Task directions – Word for word, transcribe the data below from the line with "shipping method: standard -> DPD" to the line with "balance: 954.94 -> 627.16", keeping both of those lines.
---------- Extracted material
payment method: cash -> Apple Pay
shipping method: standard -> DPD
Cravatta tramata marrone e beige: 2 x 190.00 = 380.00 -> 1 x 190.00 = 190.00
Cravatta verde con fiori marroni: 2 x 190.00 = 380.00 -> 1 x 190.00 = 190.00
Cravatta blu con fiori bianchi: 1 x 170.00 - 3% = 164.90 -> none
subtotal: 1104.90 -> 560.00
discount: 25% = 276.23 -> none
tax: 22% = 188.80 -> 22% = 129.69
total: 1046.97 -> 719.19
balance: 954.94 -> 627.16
--------------------
---------- Extracted material
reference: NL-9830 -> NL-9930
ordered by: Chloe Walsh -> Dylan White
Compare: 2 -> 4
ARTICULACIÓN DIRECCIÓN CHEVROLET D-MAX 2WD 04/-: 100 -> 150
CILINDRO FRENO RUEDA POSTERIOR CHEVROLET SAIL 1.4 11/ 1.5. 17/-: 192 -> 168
--------------------
Written reply –
shipping method: standard -> DPD
Cravatta tramata marrone e beige: 2 x 190.00 = 380.00 -> 1 x 190.00 = 190.00
Cravatta verde con fiori marroni: 2 x 190.00 = 380.00 -> 1 x 190.00 = 190.00
Cravatta blu con fiori bianchi: 1 x 170.00 - 3% = 164.90 -> none
subtotal: 1104.90 -> 560.00
discount: 25% = 276.23 -> none
tax: 22% = 188.80 -> 22% = 129.69
total: 1046.97 -> 719.19
balance: 954.94 -> 627.16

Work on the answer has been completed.